この2人はいわゆる「士」と「商」の関係にあたり、当時の日本にはこの2つの身分の間に、決定的な格差があったのです。しかし、渋沢栄一がこの2人を見ていると、ヴィレット中佐がフリュリ・エラールに対して一目置くこともありました。渋沢栄一は、ヴィレット中佐とフリュリ・エラールが接する姿から、身分や職業が違っていても平等な関係の社会作りを行うことの重要性を強く感じたのです。
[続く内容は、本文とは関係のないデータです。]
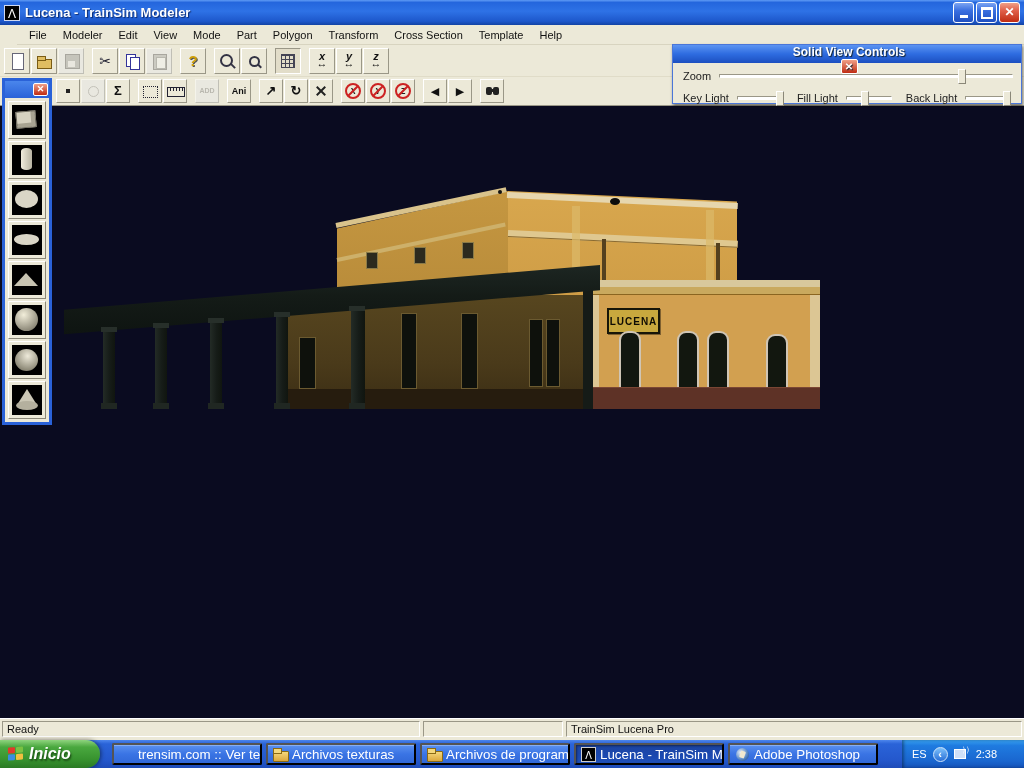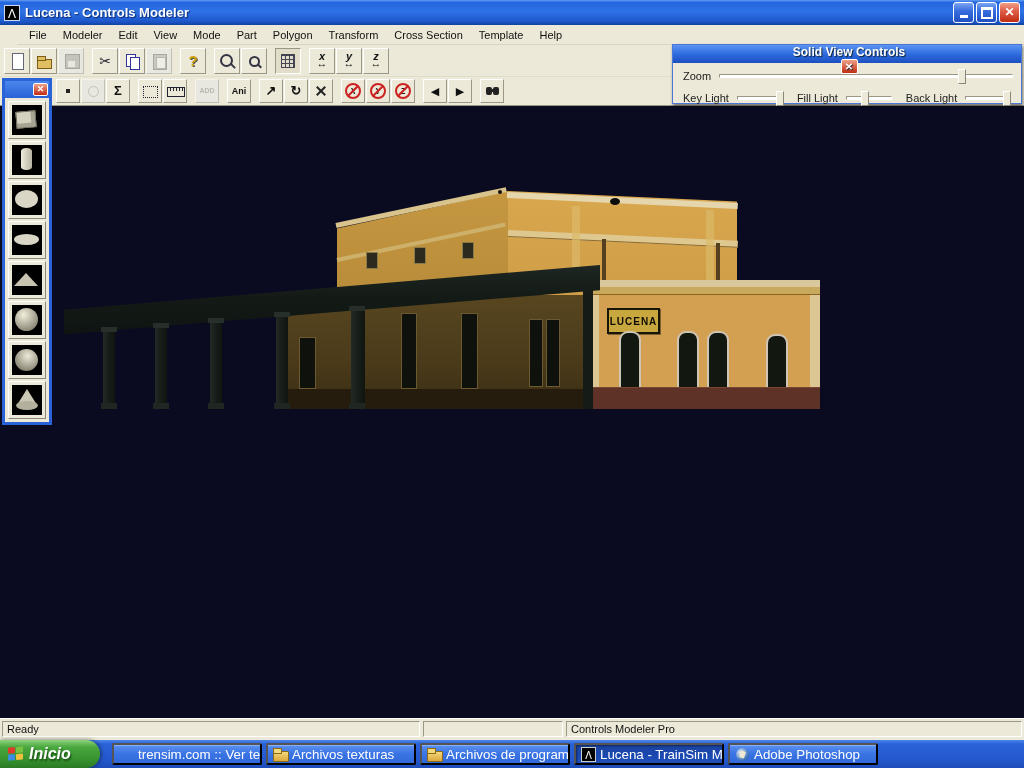--- a/index.html
+++ b/index.html
@@ -219,7 +219,7 @@
 
   <div class="titlebar">
     <span class="app-icon">Λ</span>
-    <span class="title">Lucena - Controls Modeler</span>
+    <span class="title">Lucena - TrainSim Modeler</span>
     <span class="winbtn min"></span>
     <span class="winbtn restore"></span>
     <span class="winbtn close">✕</span>

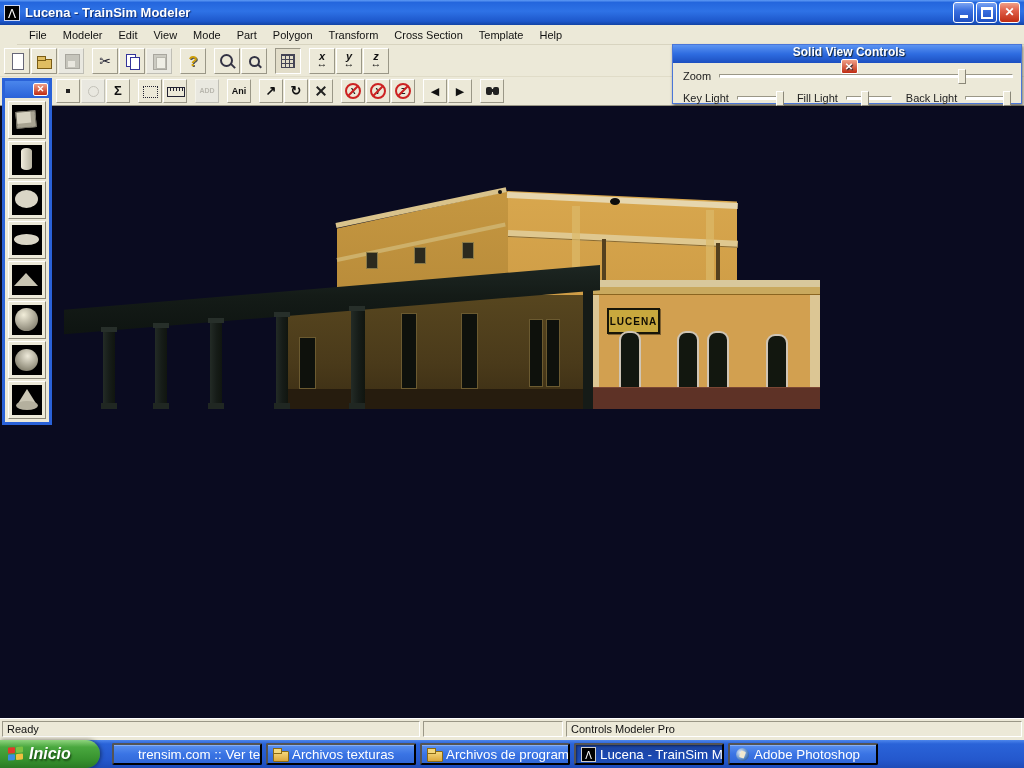--- a/index.html
+++ b/index.html
@@ -462,7 +462,7 @@
   <div class="statusbar">
     <div class="pane pane-ready">Ready</div>
     <div class="pane pane-empty"></div>
-    <div class="pane pane-edition">Controls Modeler Pro</div>
+    <div class="pane pane-edition">TrainSim Lucena Pro</div>
   </div>
 
   <div class="taskbar">

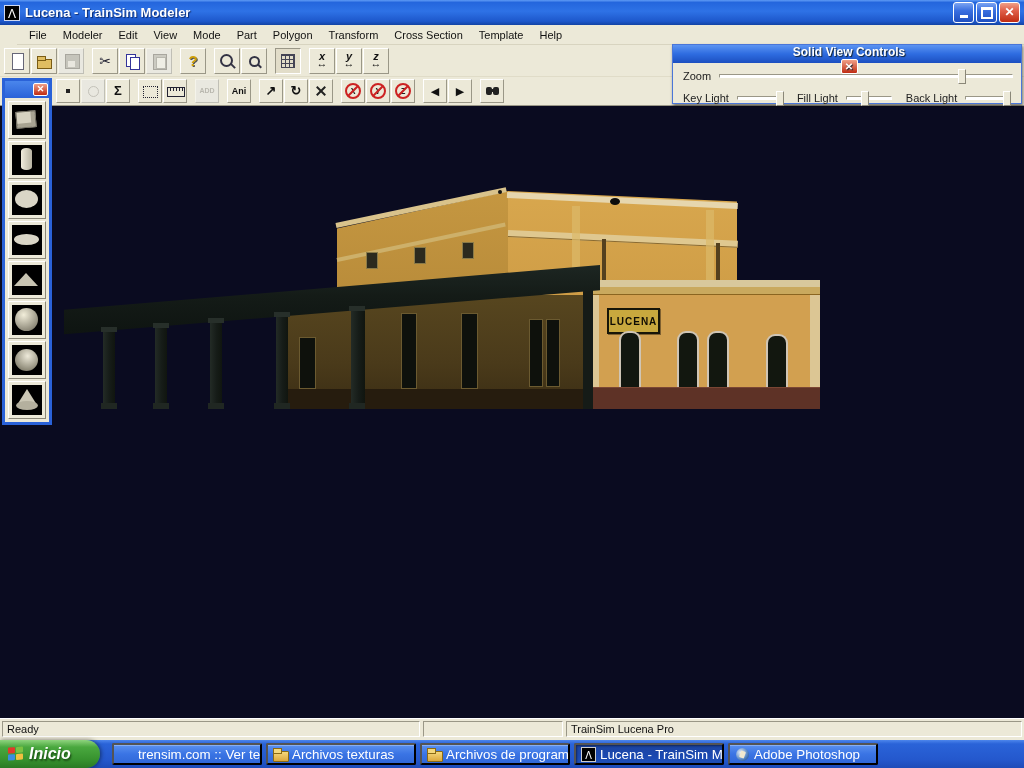--- a/index.html
+++ b/index.html
@@ -497,6 +497,12 @@
           <span>Adobe Photoshop</span>
         </button>
     </div>
+    <div class="tray">
+      <span class="tray-lang">ES</span>
+      <span class="tray-collapse">‹</span>
+      <span class="ic-display-icon"></span>
+      <span class="tray-time">2:38</span>
+    </div>
   </div>
 
 </div>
そして、のちに官僚となった渋沢栄一は、実際に四民平等や士族の解体を進め、身分解放の実施に動きます。特に、日本の商工業を発展させるためには、根強く残る「官尊民卑」(かんそんみんぴ:官民格差、政府や役人を尊び、庶民を卑しむこと)の打破こそ、自分に課せられた大きな役割だと考えていたのです。

日仏の若き才能が出会い育まれた、日本の民主主義の礎

フリュリ・エラールは、渋沢栄一が日本の民主主義の父と呼ばれる礎を築いた人物であり、幕末の日仏交流史に大きな足跡を残しました。しかし、裕福な銀行家で大の親日家であったこと以外には、全くと言っていいほど日本における公式記録が残されていません。

そこで、「渋沢栄一 算盤篇」の著者「鹿島茂」(かしましげる)氏がフランスにおいて調べた情報をもとに簡単に紹介しましょう。

フリュリ・エラールの正式な名は「ポール・フリュリ・エラール」。フリュリ・エラールが経営していた銀行は、彼の親あるいは祖父の代から受け継いだ物で、まさに家名のままの「フリュリ・エラール銀行」と言います。フランスの外交官は、皆この銀行に口座を持つ外務省御用達銀行でした。フリュリ・エラールが在仏日本名誉総領事に任命された背景には、もとより外務省との深いかかわりがあったからだと推察できるのです。

最後に、フリュリ・エラールと渋沢栄一が懇意になった理由のひとつを、鹿島茂氏はこう推察しています。フリュリ・エラールは、1836年(天保7年)にパリで誕生しており、1867年(慶応3年)のパリ万博時は31歳。渋沢栄一に経済のイロハを教えた人物と聞くと、もっと年上を想像しますが、2人が出会った当時、フリュリ・エラールはまだ青年と言ってもいい年齢でした。

一方、1840年(天保11年)生まれの渋沢栄一は、フリュリ・エラールより4歳年下で、弱冠27歳。ある意味、日仏の若き才能が出会い、大いに気が合ったことで日本の資本主義、そして民主主義は開かれていったのかもしれません。